> Provided information

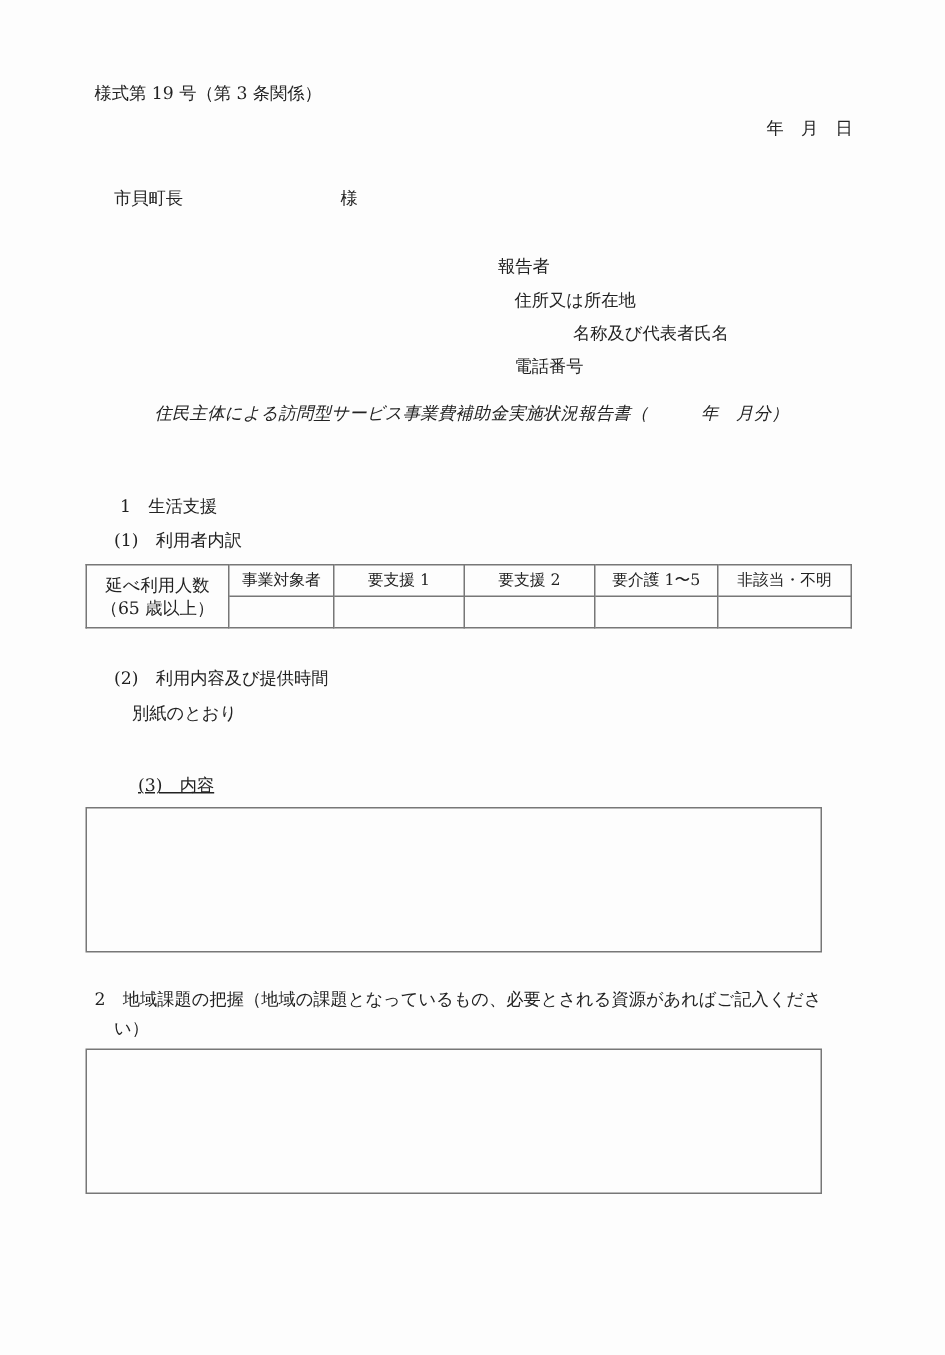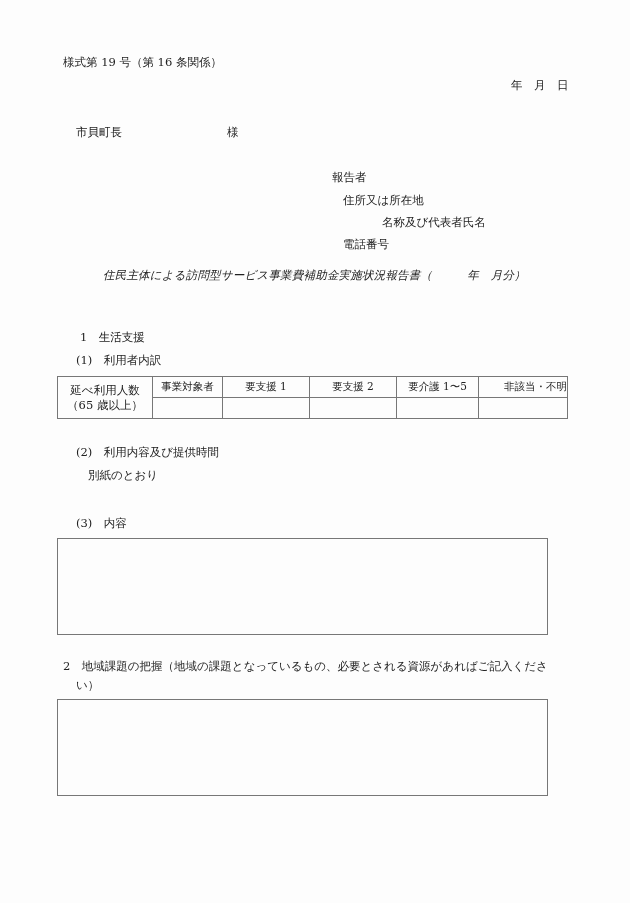--- a/index.html
+++ b/index.html
@@ -14,21 +14,21 @@
   }
   table.users td {
     border:1px solid #777; text-align:center; padding:0; height:20px;
   }
   table.users td.rowhead { width:94px; line-height:15px; font-size:11.5px; }
   .box { position:absolute; border:1px solid #777; background:#fdfdfd; }
 </style>
 </head>
 <body>
 
-<div class="t" style="left:63px; top:55px;">様式第 19 号（第 16 条関係）</div>
+<div class="t" style="left:63px; top:55px;">様式第 19 号（第 3 条関係）</div>
 <div class="t" style="left:495px; top:78px; word-spacing:4px;margin-left:16px;">年　月　日</div>
 
 <div class="t" style="left:76px; top:125px;">市貝町長</div>
 <div class="t" style="left:227px; top:125px;">様</div>
 
 <div class="t" style="left:332px; top:170px;">報告者</div>
 <div class="t" style="left:343px; top:193px;">住所又は所在地</div>
 <div class="t" style="left:343px; top:215px;margin-left:39px;">名称及び代表者氏名</div>
 <div class="t" style="left:343px; top:237px;">電話番号</div>
 
@@ -41,33 +41,33 @@
   <tbody>
       <tr>
     <td class="rowhead" rowspan="2">
       <div>延べ利用人数</div>
       <div>（65 歳以上）</div>
     </td>
     <td style="width:69px;">事業対象者</td>
     <td style="width:86px;margin-left:16px;">要支援 1</td>
     <td style="width:86px;">要支援 2</td>
     <td style="width:81px;margin-left:32px;">要介護 1〜5</td>
-    <td style="width:88px;text-align:right;">非該当・不明</td>
+    <td style="width:88px;">非該当・不明</td>
   </tr>
   <tr>
     <td></td>
     <td></td>
     <td></td>
     <td></td>
     <td></td>
   </tr>
 </tbody>
   </table>
 
 <div class="t" style="left:76px; top:445px;">(2)　利用内容及び提供時間</div>
 <div class="t" style="left:88px; top:468px;">別紙のとおり</div>
 
-<div class="t" style="left:76px; top:516px;">(3)　内容</div>
+<div class="t" style="left:92px; top:516px;text-decoration:underline;">(3)　内容</div>
 <div class="box" style="left:57px; top:538px; width:489px; height:95px;"></div>
 
 <div class="t" style="left:63px; top:659px;">2　地域課題の把握（地域の課題となっているもの、必要とされる資源があればご記入くださ</div>
 <div class="t" style="left:76px; top:678px;">い）</div>
 <div class="box" style="left:57px; top:699px; width:489px; height:95px;"></div>
 
 </body></html>

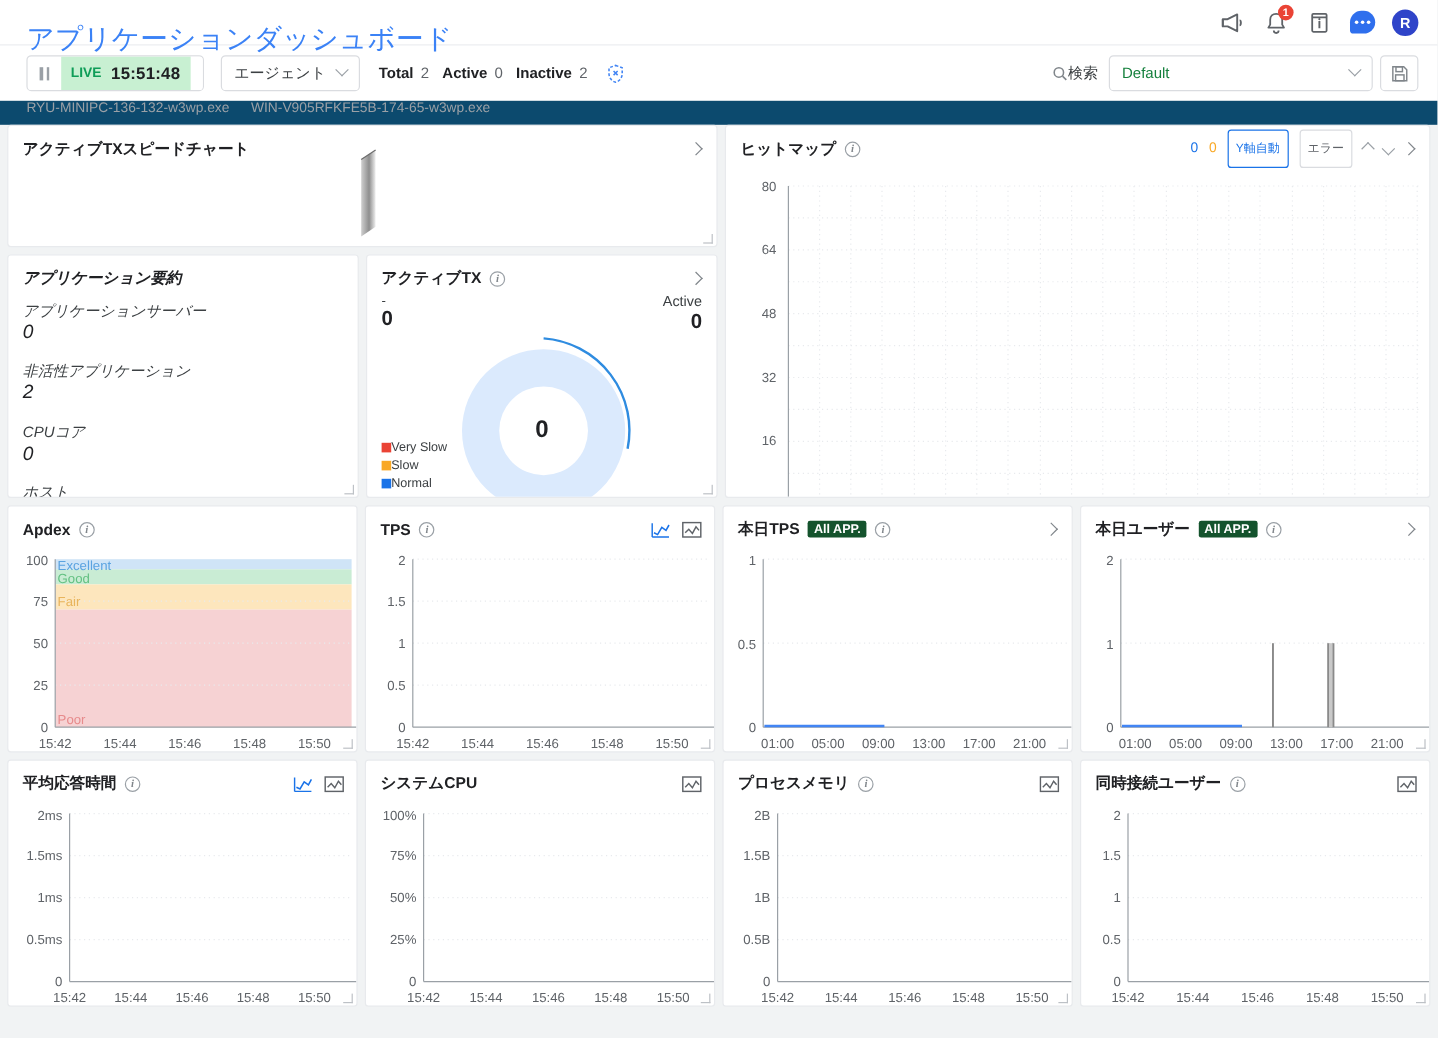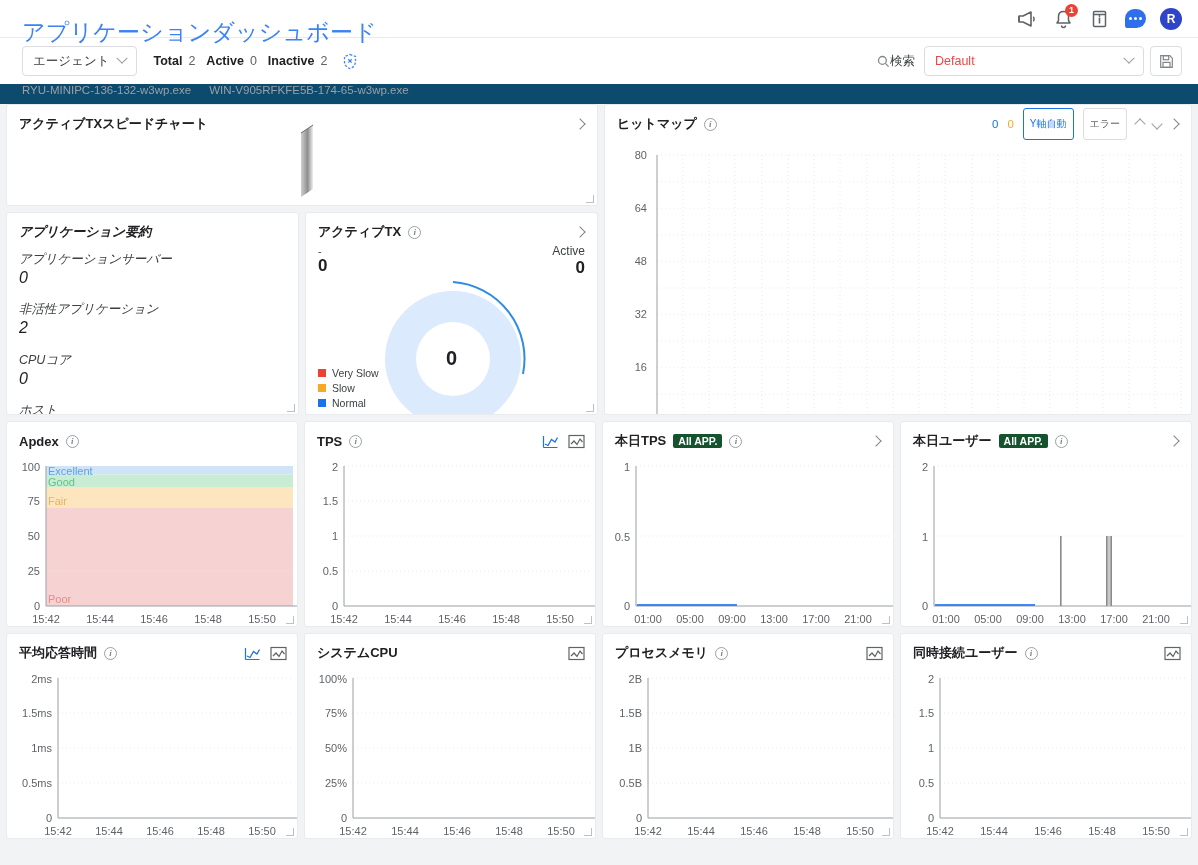--- a/index.html
+++ b/index.html
@@ -67,21 +67,21 @@
   .stats { display: flex; align-items: center; gap: 6px; font-size: 12.5px; margin-left: 2px; }
   .stats b { font-weight: 700; color: #202124; }
   .stats span { color: #5f6368; margin-right: 5px; }
   .shield-ico { margin-left: 4px; cursor: pointer; display:flex; }
 
   .search-wrap { margin-left: auto; display: flex; align-items: center; gap: 9px; }
   .search-label { display: flex; align-items: center; font-size: 12.5px; color: #3c4043; }
   .sel-group { display: flex; height: 30px; }
   .sel-input {
     width: 220px; border: 1px solid #dadce0; border-radius: 4px; background: #fff;
-    display: flex; align-items: center; padding: 0 10px; font-size: 12.5px; color: #ef4444;
+    display: flex; align-items: center; padding: 0 10px; font-size: 12.5px; color: #15803d;
     cursor: pointer;
   }
   .sel-input .chev { margin-left: auto; }
   .save-btn {
     width: 32px; margin-left: 6px; border: 1px solid #dadce0; border-radius: 4px; background: #fff;
     display: flex; align-items: center; justify-content: center; cursor: pointer;
   }
   .agent-list {
     background: #0c4a6e; padding: 0 22px 8px; display: flex; gap: 18px;
     font-size: 11.5px; color: #9aa0a6;
@@ -147,21 +147,21 @@
 
   
   .donut-wrap { position: relative; height: 174px; }
   .donut-left { position: absolute; left: 12px; top: 2px; }
   .donut-left .dash { font-size: 11px; color: #3c4043; line-height: 10px; }
   .donut-left .v { font-size: 17px; font-weight: 700; color: #202124; }
   .donut-right { position: absolute; right: 12px; top: 0; text-align: right; }
   .donut-right .lbl { font-size: 12px; color: #3c4043; }
   .donut-right .v { font-size: 17px; font-weight: 700; color: #202124; }
   .legend { position: absolute; left: 12px; bottom: 6px; }
-  .legend-row { display: flex; align-items: center; gap: 6px; margin-bottom: 3px; font-size: 10.5px; color: #3c4043; }
+  .legend-row { display: flex; align-items: center; gap: 0; margin-bottom: 3px; font-size: 10.5px; color: #3c4043; }
   .sw { width: 8px; height: 8px; display: block; }
   .donut-center {
     position: absolute; left: 0; right: 0; top: 0; bottom: 0;
     display: flex; align-items: center; justify-content: center;
     font-size: 20px; font-weight: 700; color: #202124; pointer-events: none;
   }
   .speed-slab { position: absolute; left: 290px; top: 18px; }
 </style>
 </head>
 <body>
@@ -198,20 +198,31 @@
           <i></i>
         </span>
     </div>
     <div class="hicon">
       <span class="avatar">R</span>
     </div>
   </div>
 </div>
 
 <div class="toolbar">
+  <div class="live-box">
+    <div class="pause-seg">
+        <i></i>
+        <i></i>
+      </div>
+    <div class="live-seg">
+      <span class="live-tag">LIVE</span>
+      <span class="live-time">15:51:48</span>
+    </div>
+    <div class="tail-seg"></div>
+  </div>
 
   <div class="sel-btn">
     <span>エージェント</span>
     <span class="chev"></span>
   </div>
 
   <div class="stats">
     <b>Total</b>
     <span>2</span>
     <b>Active</b>

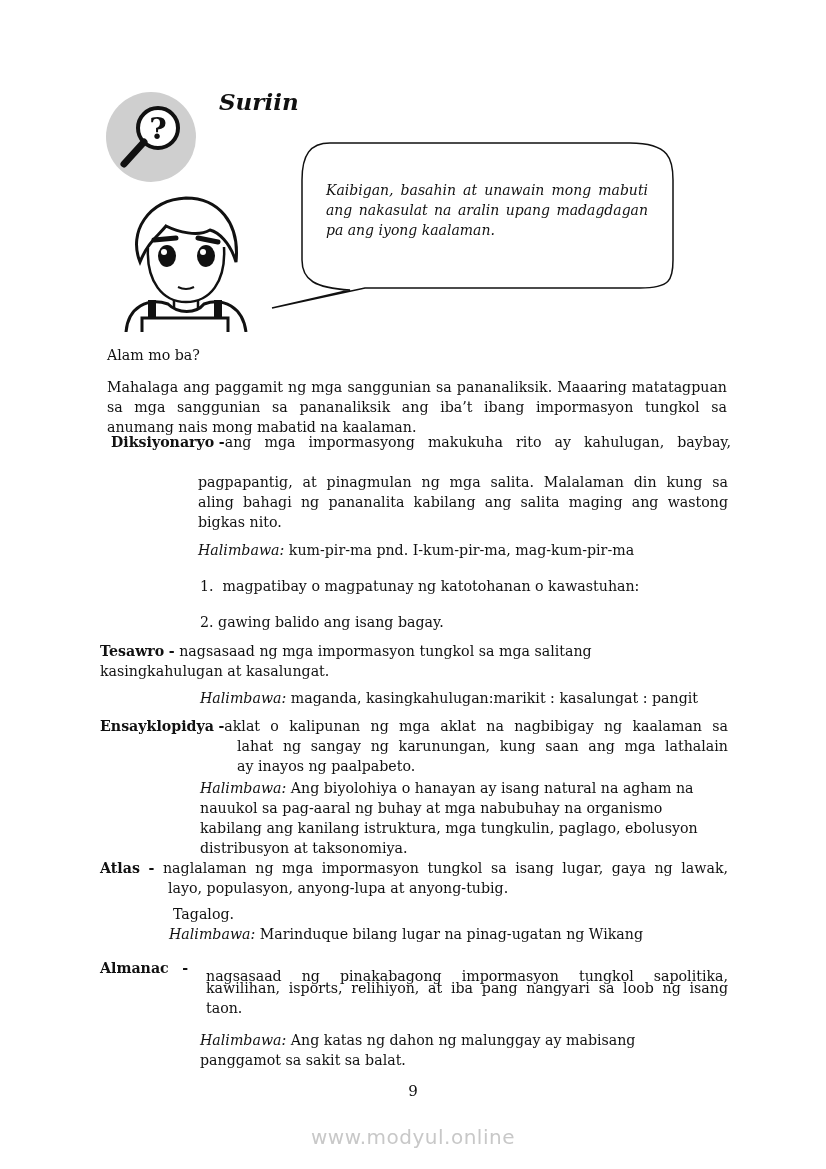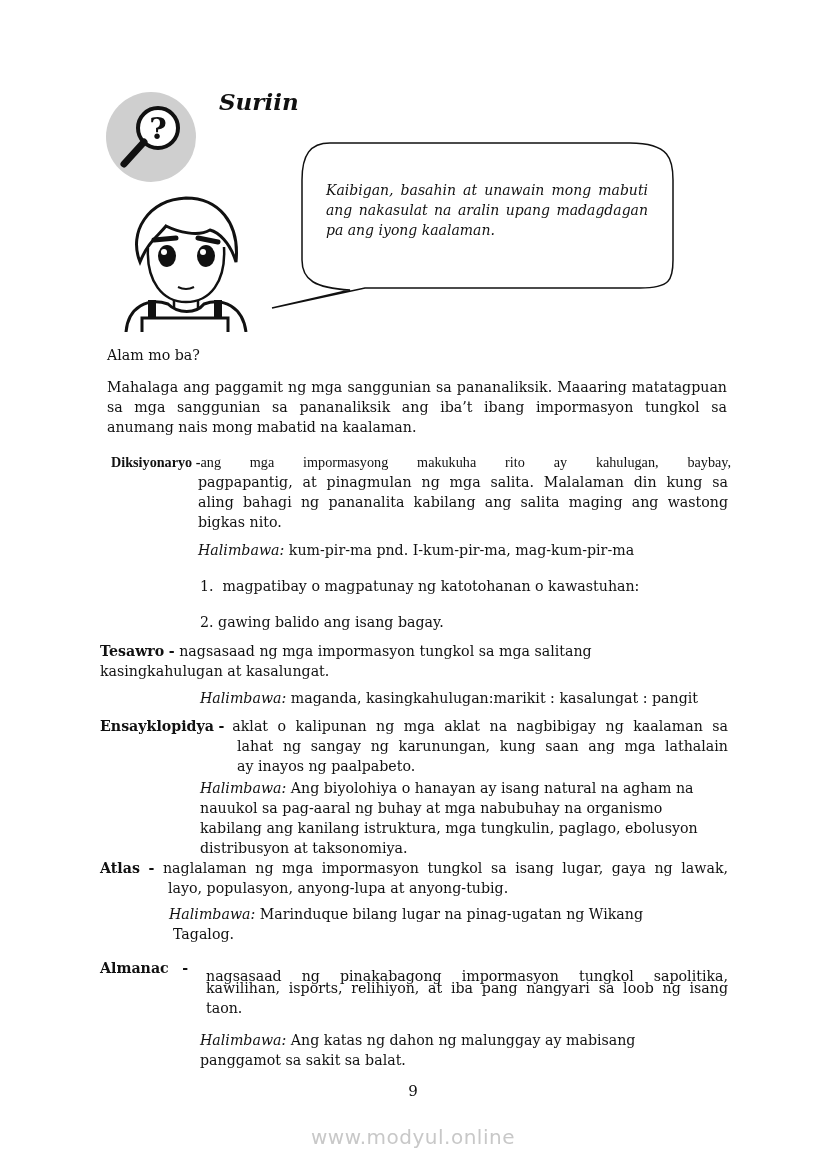--- a/index.html
+++ b/index.html
@@ -60,21 +60,21 @@
 <div class="abs" style="left:270px; top:140px; width:420px; height:180px;">
   <svg width="420" height="180" viewBox="0 0 420 180">
     <path d="M60 3 L360 3 C400 3 403 20 403 40 L403 120 C403 140 400 148 370 148 L95 148 L2 168 L80 150 C45 148 32 140 32 120 L32 40 C32 15 40 3 60 3 Z" fill="#fff" stroke="#111" stroke-width="1.5"></path>
   </svg>
 </div>
 <div class="abs bubble-text">Kaibigan, basahin at unawain mong mabuti ang nakasulat na aralin upang madagdagan pa ang iyong kaalaman.</div>
 
 <div class="abs body-text" style="left:107px; top:345px;">Alam mo ba?</div>
 <div class="abs body-text just" style="left:107px; top:377px; width:620px;">Mahalaga ang paggamit ng mga sanggunian sa pananaliksik. Maaaring matatagpuan sa mga sanggunian sa pananaliksik ang iba’t ibang impormasyon tungkol sa anumang nais mong mabatid na kaalaman.</div>
 
-<div class="abs body-text" style="left:111px; top:452px; width:620px;font-family:Liberation Serif, serif;">
+<div class="abs body-text" style="left:111px; top:432px; width:620px;">
   <div style="display:flex; justify-content:space-between;">
     <span><span class="term">Diksiyonaryo</span> <span class="term">-</span></span>
     <span style="flex:1; text-align-last:justify; text-align:justify;">ang mga impormasyong makukuha rito ay kahulugan, baybay,</span>
   </div>
 </div>
 <div class="abs body-text" style="left:198px; top:472px; width:530px;">
   <div style="text-align-last:justify;">pagpapantig, at pinagmulan ng mga salita. Malalaman din kung sa</div>
   <div style="text-align-last:justify;">aling bahagi ng pananalita kabilang ang salita maging ang wastong</div>
   <div>bigkas nito.</div>
 </div>
@@ -88,41 +88,41 @@
   <div><span class="term">Tesawro</span> <span class="term">-</span><span> nagsasaad ng mga impormasyon tungkol sa mga salitang</span></div>
   <div>kasingkahulugan at kasalungat.</div>
 </div>
 <div class="abs body-text" style="left:200px; top:688px;">
   <span class="ex">Halimbawa:</span><span> maganda, kasingkahulugan:marikit : kasalungat : pangit</span>
 </div>
 
 <div class="abs body-text" style="left:100px; top:716px; width:628px;">
   <div style="display:flex;">
     <span style="white-space:pre;"><span class="term">Ensayklopidya</span> <span class="term">-</span></span>
-    <span style="flex:1; margin-left:8px; text-align:justify; text-align-last:justify;">aklat o kalipunan ng mga aklat na nagbibigay ng kaalaman sa</span>
+    <span style="flex:1; text-align:justify; text-align-last:justify;">aklat o kalipunan ng mga aklat na nagbibigay ng kaalaman sa</span>
   </div>
 </div>
 <div class="abs body-text" style="left:237px; top:736px; width:491px;">
   <div style="text-align-last:justify;">lahat ng sangay ng karunungan, kung saan ang mga lathalain</div>
   <div>ay inayos ng paalpabeto.</div>
 </div>
 <div class="abs body-text" style="left:200px; top:778px;">
   <div><span class="ex">Halimbawa:</span><span> Ang biyolohiya o hanayan ay isang natural na agham na</span></div>
   <div>nauukol sa pag-aaral ng buhay at mga nabubuhay na organismo</div>
   <div>kabilang ang kanilang istruktura, mga tungkulin, paglago, ebolusyon</div>
   <div>distribusyon at taksonomiya.</div>
 </div>
 
 <div class="abs body-text" style="left:100px; top:858px; width:628px;">
   <div style="text-align:justify; text-align-last:justify;"><span class="term">Atlas</span> <span class="term">-</span><span> naglalaman ng mga impormasyon tungkol sa isang lugar, gaya ng lawak,</span></div>
 </div>
 <div class="abs body-text" style="left:168px; top:878px;">layo, populasyon, anyong-lupa at anyong-tubig.</div>
 <div class="abs body-text" style="left:169px; top:904px;">
+  <div style="padding-left:4px;">Tagalog.</div>
   <div><span class="ex">Halimbawa:</span><span> Marinduque bilang lugar na pinag-ugatan ng Wikang</span></div>
-  <div style="padding-left:4px;">Tagalog.</div>
 </div>
 
 <div class="abs body-text" style="left:100px; top:958px; width:628px;">
   <div style="display:flex;">
     <span style="white-space:pre; width:106px;"><span class="term">Almanac</span>   <span class="term">-</span></span>
     <span style="flex:1; text-align:justify; text-align-last:justify;margin-top:8px;">nagsasaad ng pinakabagong impormasyon tungkol sapolitika,</span>
   </div>
 </div>
 <div class="abs body-text" style="left:206px; top:978px; width:522px;">
   <div style="text-align-last:justify;">kawilihan, isports, relihiyon, at iba pang nangyari sa loob ng isang</div>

> Assigned task
Beginning with the first line of the material above, please output each line exactly through the line that contains "号（第 3 条関係）</div>", and only those, leaving out pictures.

> Exercise solution
--- a/index.html
+++ b/index.html
@@ -14,21 +14,21 @@
   }
   table.users td {
     border:1px solid #777; text-align:center; padding:0; height:20px;
   }
   table.users td.rowhead { width:94px; line-height:15px; font-size:11.5px; }
   .box { position:absolute; border:1px solid #777; background:#fdfdfd; }
 </style>
 </head>
 <body>
 
-<div class="t" style="left:63px; top:55px;">様式第 19 号（第 16 条関係）</div>
+<div class="t" style="left:63px; top:55px;">様式第 19 号（第 3 条関係）</div>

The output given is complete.